The Damnation Game
- First edition cover
- Author: Clive Barker
- Genre: Horror
- Publisher: Weidenfeld & Nicolson
- Publication date: 1985

= The Damnation Game (novel) =

Novel by Clive Barker

The Damnation Game is a 1985 horror novel by English writer Clive Barker. It is Barker's first novel.

==Synopsis==
Marty Strauss is a gambling addict recently released from prison. He is hired as the personal bodyguard of Joseph Whitehead, one of the wealthiest men in the world. The job is more complicated and dangerous than he thought. He gets caught up in a series of supernatural events involving Whitehead, and the mysterious Mamoulian, through whom Whitehead made a deal with the Devil during World War II. Mamoulian uses his supernatural powers (like raising the dead) to urge Whitehead to fulfill this pact. Whitehead decides to escape after several encounters with Mamoulian and after his wife, his former bodyguard, and his daughter, Carys are taken away from him. Marty Strauss comes to believe that Whitehead deserves his punishment, and decides to save Carys, who is a heroin addict, from being another victim of her father's game.

==Reception==

=== Reviews ===
Reviews for The Damnation Game were mixed: Algis Budrys praised it as "a masterly novel." Neil Gaiman reviewed it for Imagine magazine, calling it: "Quite simply the most literate and disturbing horror novel I have ever read." However, Kirkus Reviews was less fulsome, saying: "...lacking the formal control dictated by the story form, here Barker appears as a naughty boy hidden in a giant candy store, stuffing himself on nasty, offensive sweets. This study in excess may win Barker new readers, but not a better reputation."

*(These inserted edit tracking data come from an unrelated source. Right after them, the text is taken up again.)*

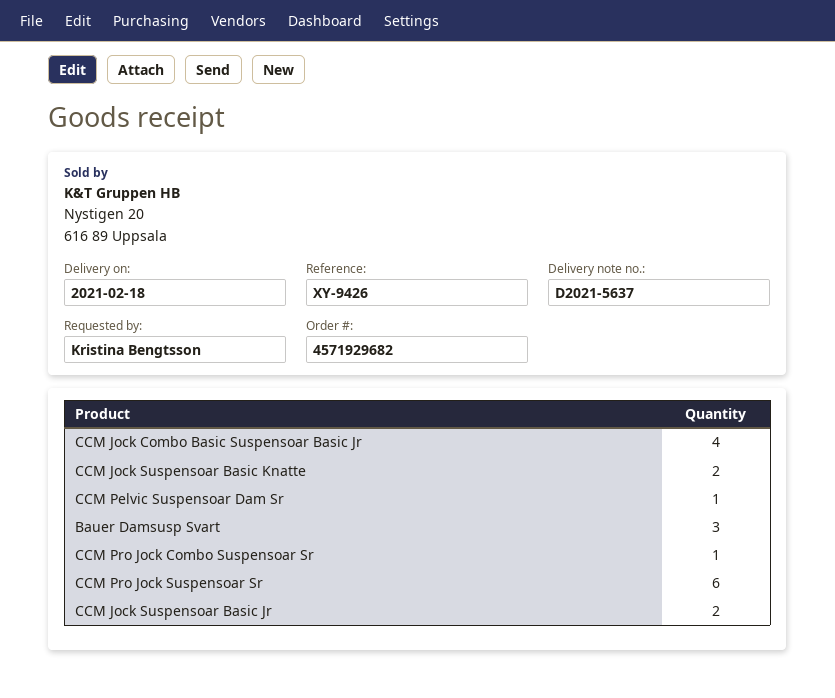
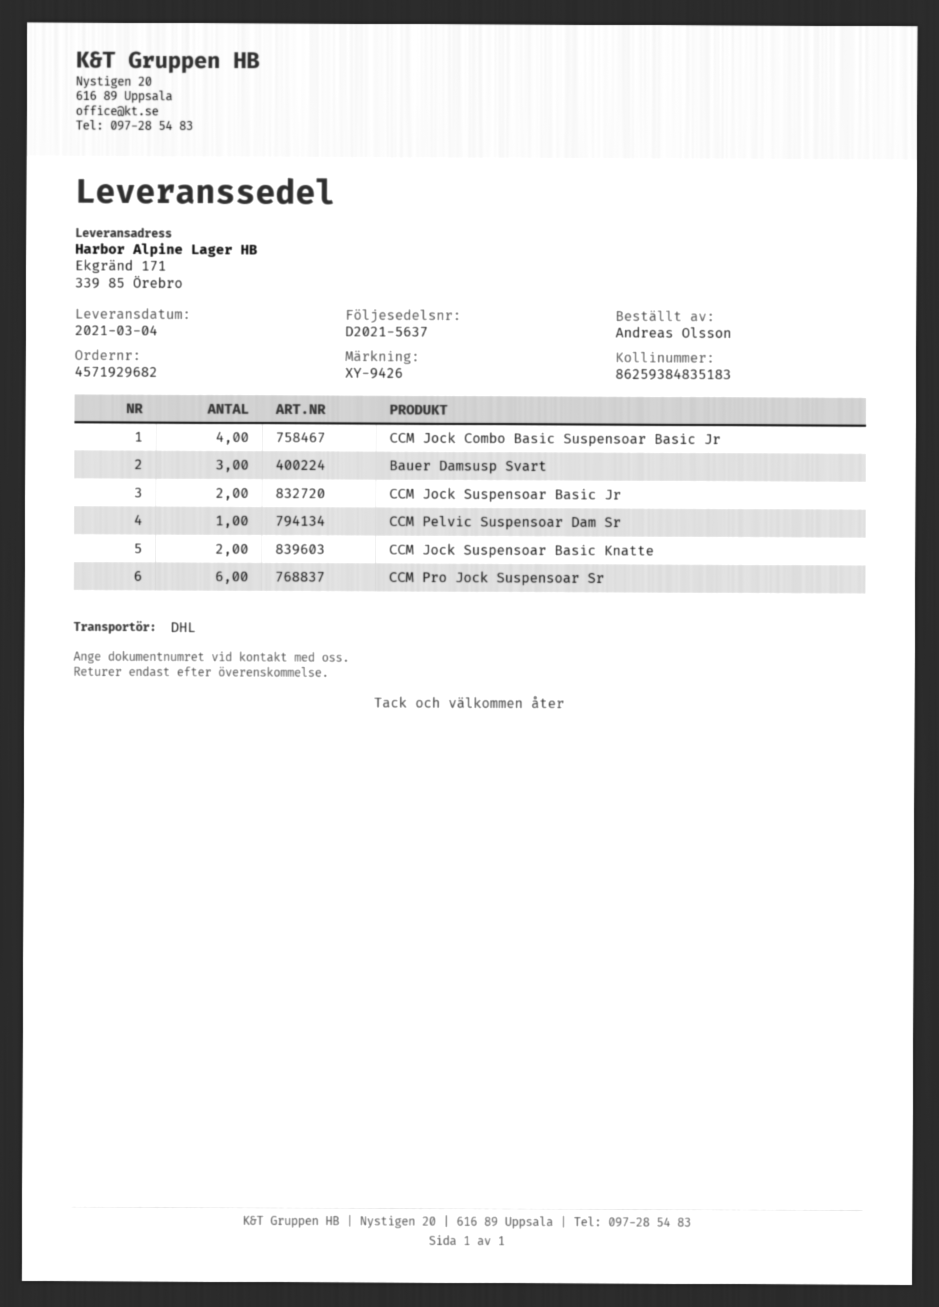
delivery date: 2021-02-18 -> 2021-03-04
ordered by: Kristina Bengtsson -> Andreas Olsson
CCM Pro Jock Combo Suspensoar Sr: 1 -> none

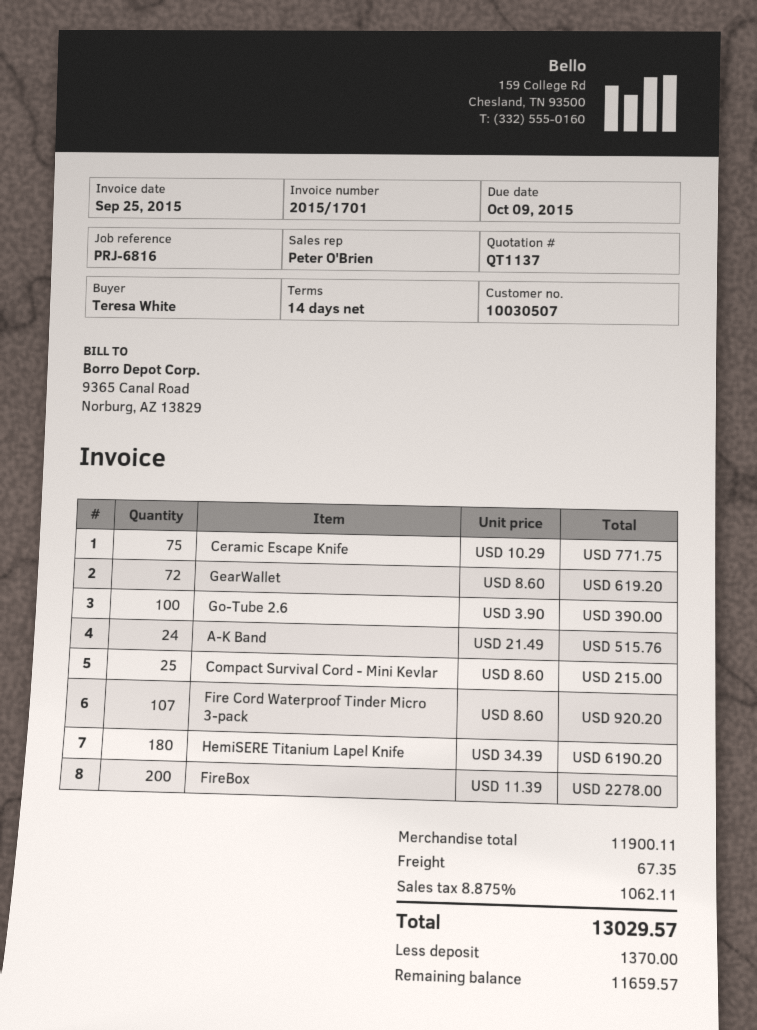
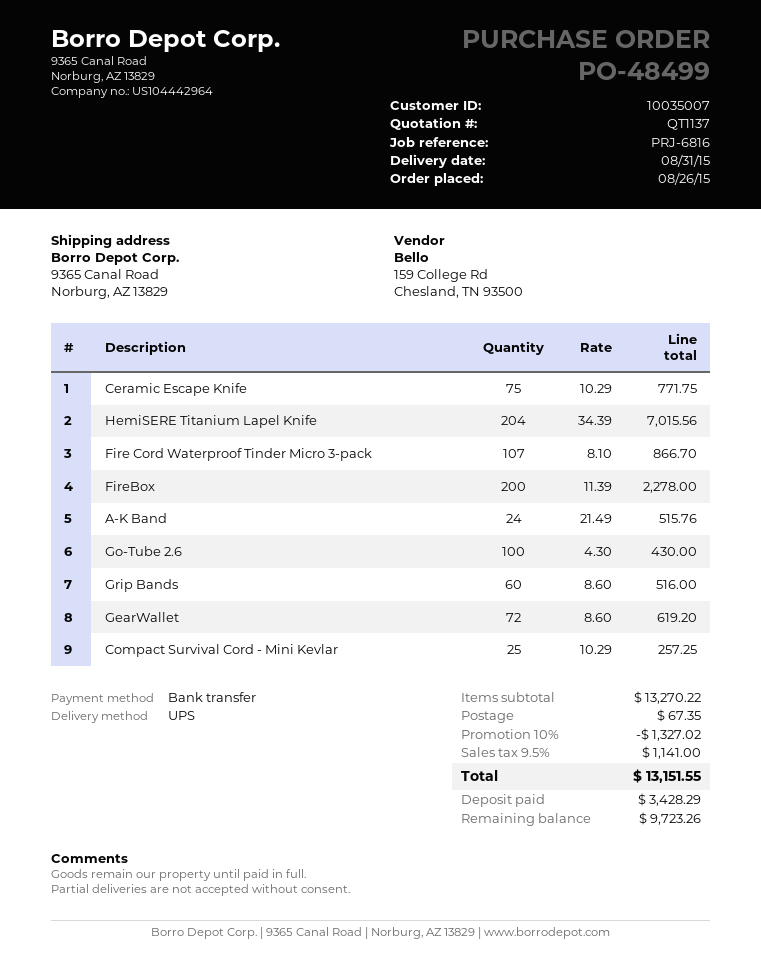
customer number: 10030507 -> 10035007
Go-Tube 2.6: 100 x 3.90 = 390.00 -> 100 x 4.30 = 430.00
Compact Survival Cord - Mini Kevlar: 25 x 8.60 = 215.00 -> 25 x 10.29 = 257.25
Fire Cord Waterproof Tinder Micro 3-pack: 107 x 8.60 = 920.20 -> 107 x 8.10 = 866.70
HemiSERE Titanium Lapel Knife: 180 x 34.39 = 6190.20 -> 204 x 34.39 = 7015.56
Grip Bands: none -> 60 x 8.60 = 516.00
subtotal: 11900.11 -> 13270.22
discount: none -> 10% = 1327.02
tax: 8.875% = 1062.11 -> 9.5% = 1141.00
total: 13029.57 -> 13151.55
deposit: 1370.00 -> 3428.29
balance: 11659.57 -> 9723.26

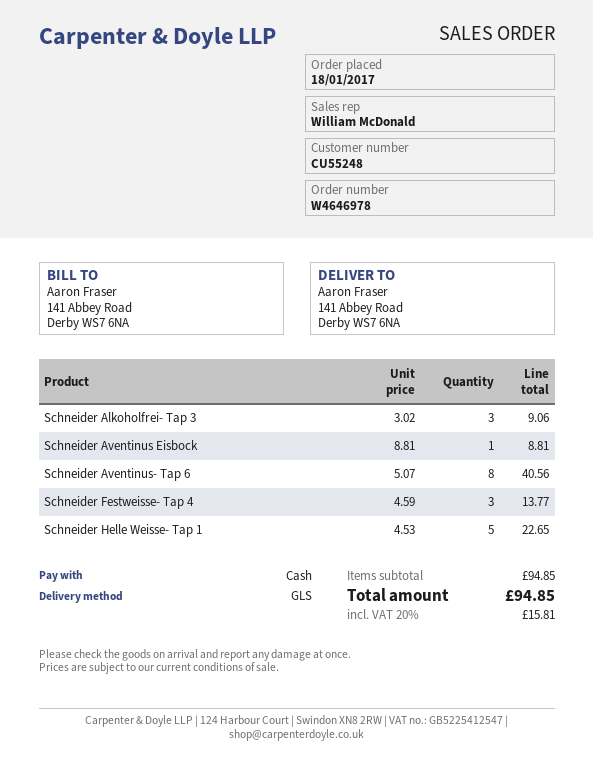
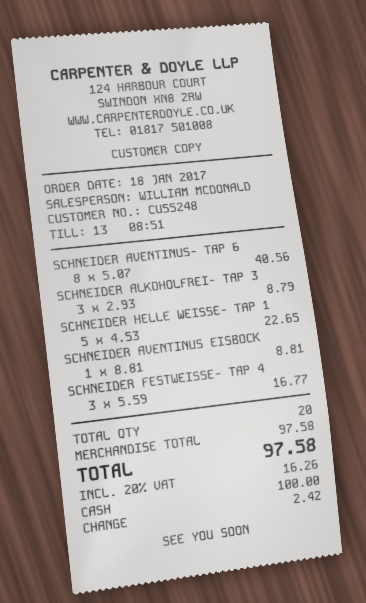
Schneider Alkoholfrei- Tap 3: 3 x 3.02 = 9.06 -> 3 x 2.93 = 8.79
Schneider Festweisse- Tap 4: 3 x 4.59 = 13.77 -> 3 x 5.59 = 16.77
subtotal: 94.85 -> 97.58
tax: 20% = 15.81 -> 20% = 16.26
total: 94.85 -> 97.58

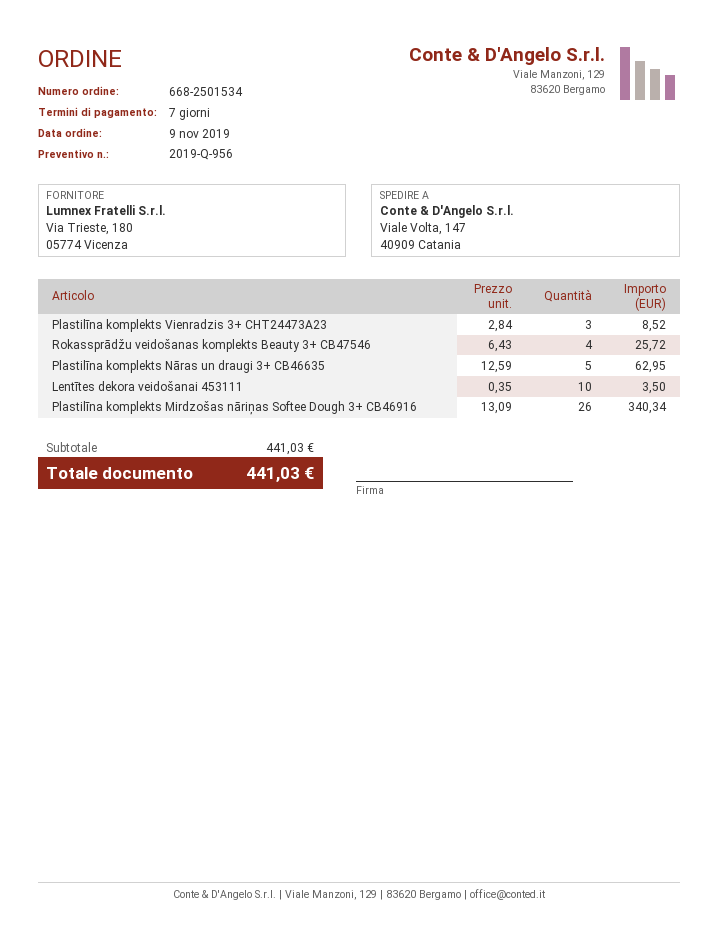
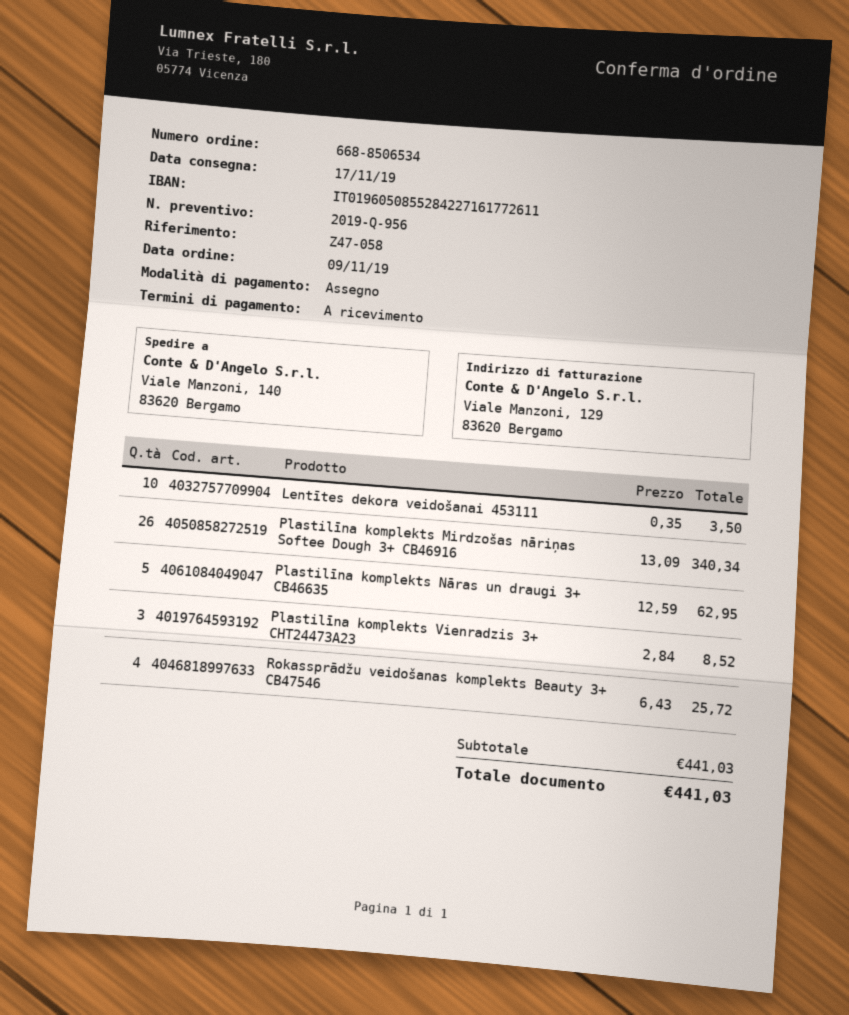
order number: 668-2501534 -> 668-8506534
payment terms: 7 days -> on receipt
ship to: Viale Volta, 147, 40909 Catania -> Viale Manzoni, 140, 83620 Bergamo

=== Awards and nominations ===
The book was nominated for the 1986 World Fantasy Awards (novel), the 1986 Locus Awards (fantasy novel), as well as for the 1988 Bram Stoker Awards (first novel).

==Film adaptation==
On 13 May 2001, Barker planned to produce a film adaption of the novel with John Heffernan writing the screenplay for Warner Bros. and Phoenix Pictures.